Author: Ankit Chauhan
A massive amount of data is employed in Big Data. We have two major issues when it comes to data. The first challenge is how to collect a significant amount of data, and the second is how to interpret the data that has been collected. You’ll need a messaging system to overcome these obstacles.
Kafka is a messaging system that is distributed and has high throughput. As a replacement for a more traditional message broker, Kafka performs admirably. Kafka has better throughput, built-in partitioning, replication, and intrinsic fault-tolerance than other messaging systems, making it an excellent choice for large-scale message processing applications.
What is Kafka?
Apache Kafka is a scalable queue and publish-subscribe messaging system that can manage large volumes of data and send messages from one endpoint to another. Kafka may be used to consume messages both offline and online. To prevent data loss, Kafka messages are stored on discs and replicated throughout the cluster.

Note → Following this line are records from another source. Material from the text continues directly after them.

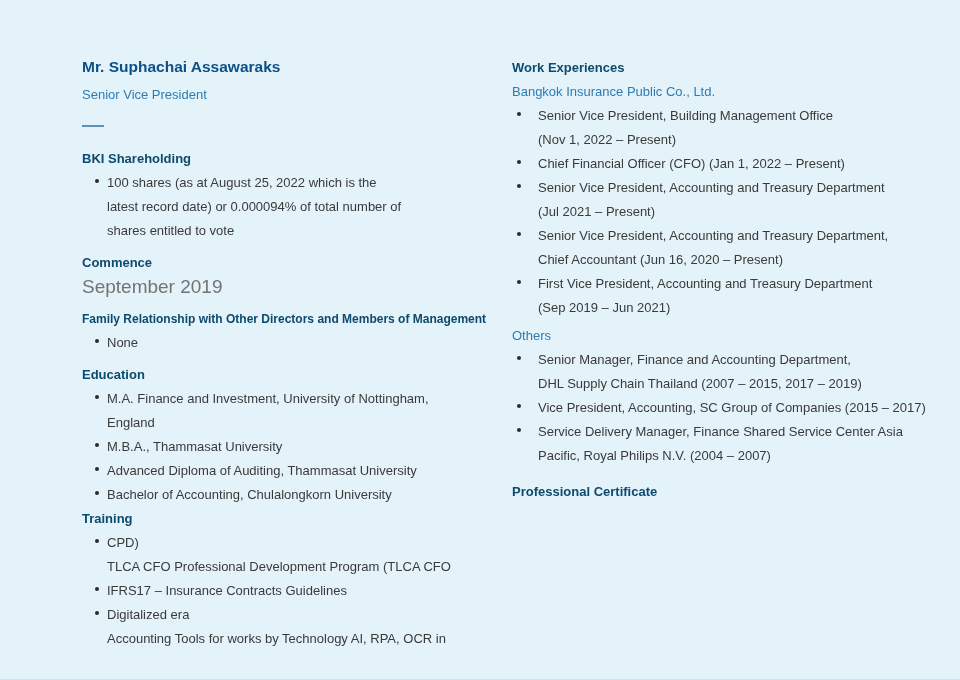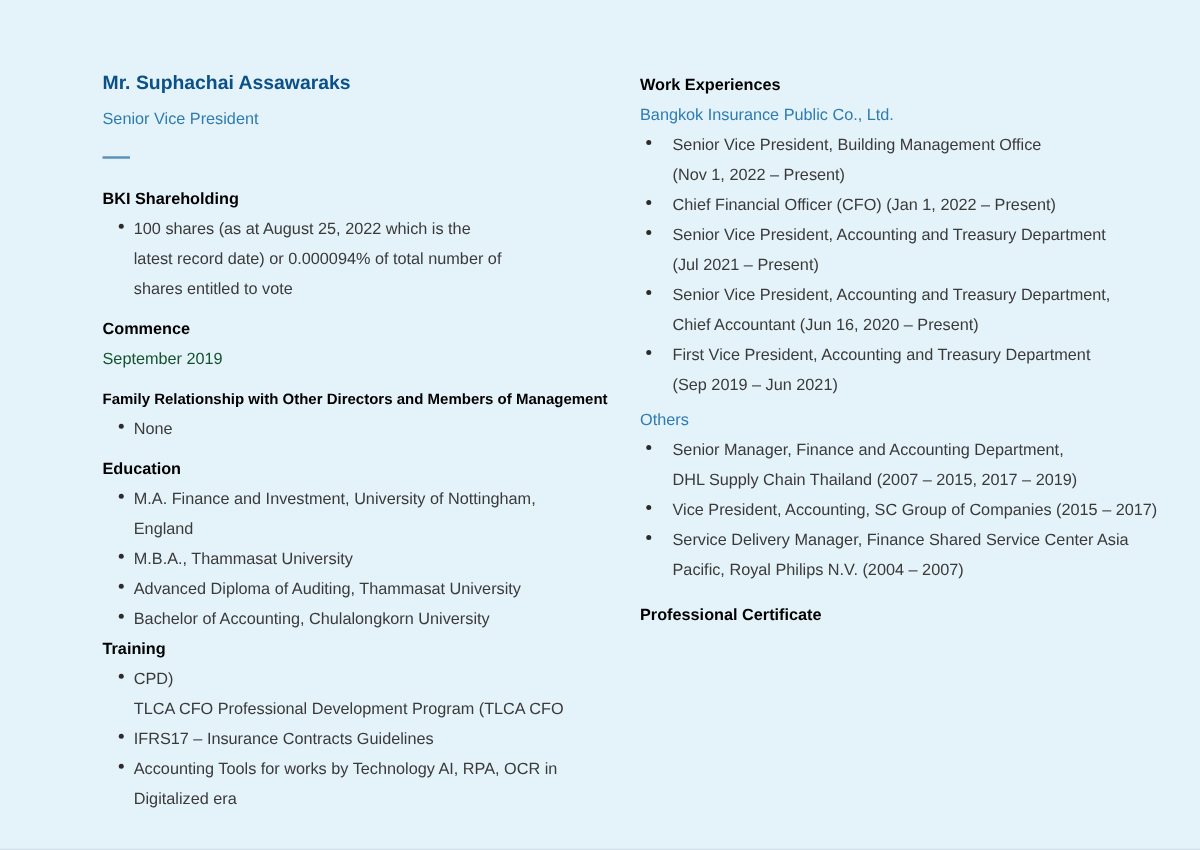"Work Experiences" .h-dark { color: #000000 -> #0c4a6e }
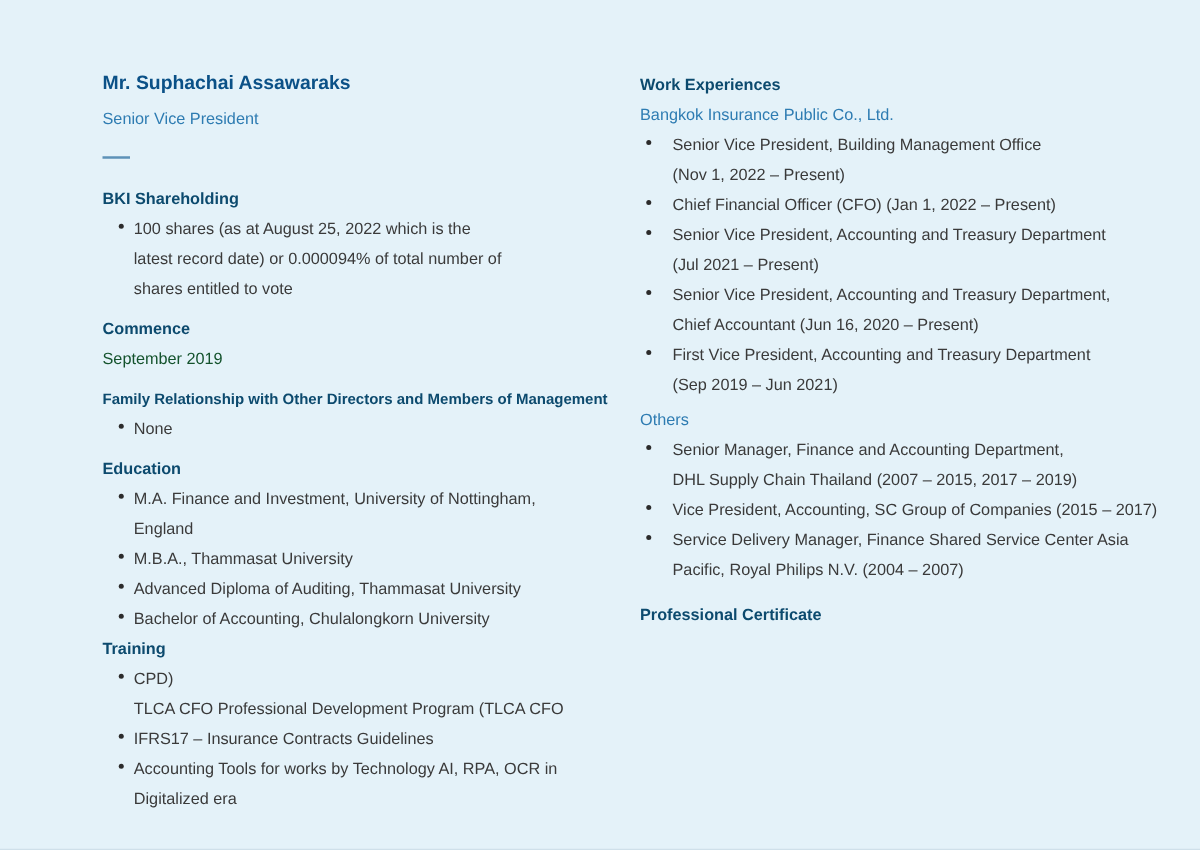"September 2019" .plain-value { color: #14532d -> #737373; font-size: 13px -> 19px }
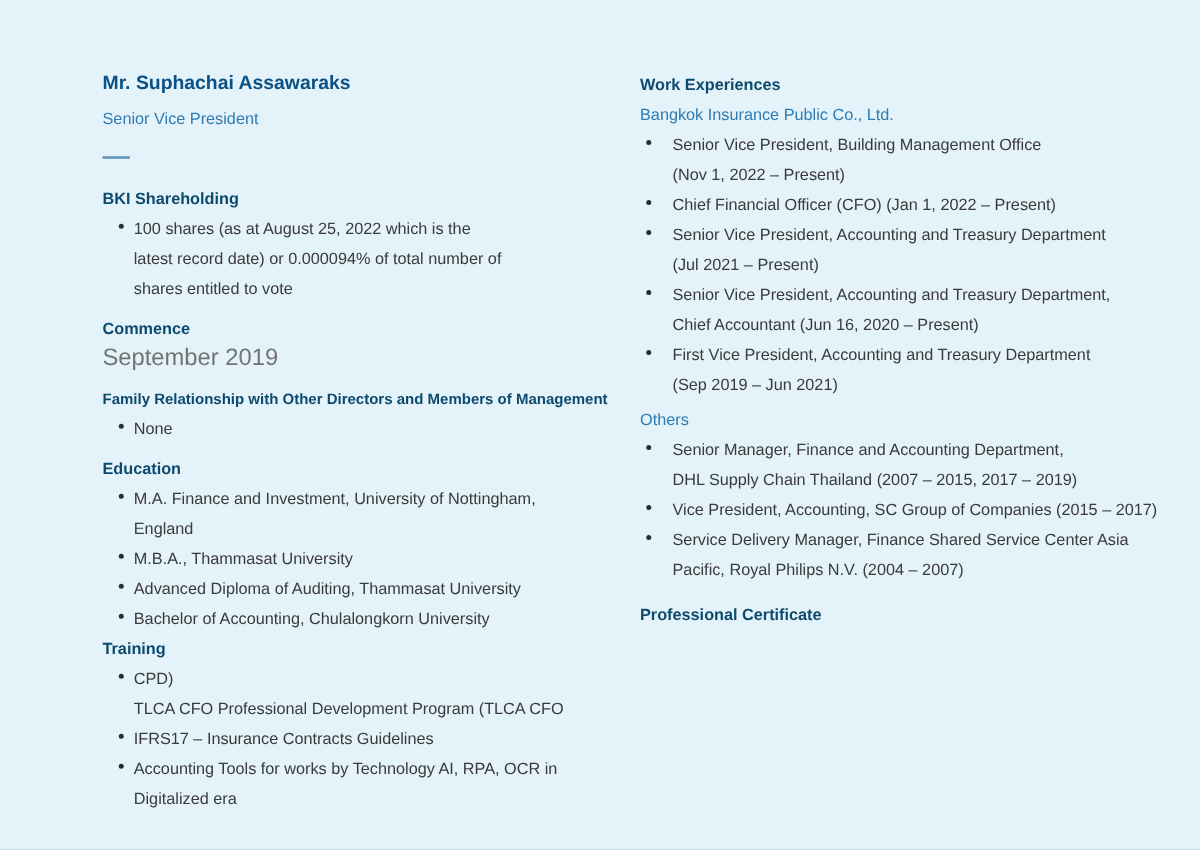"Accounting Tools for works by" span.line { order: before "Digitalized era" -> after "Digitalized era" }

The following are some of Kafka’s advantages. −
- Reliability− Kafka has distributed, partitioned, replicated, and fault-tolerant reliability.
- Scalability− The Kafka communications system scales up and down with ease.
- Durability− Kafka makes use of a Distributed Commit Log, which ensures that messages are stored on discs as quickly as possible, resulting in a long-lasting system.
- Performance− For both publishing and subscribing messages, Kafka has a high throughput. Even with many TB of communications saved, it retains consistent performance.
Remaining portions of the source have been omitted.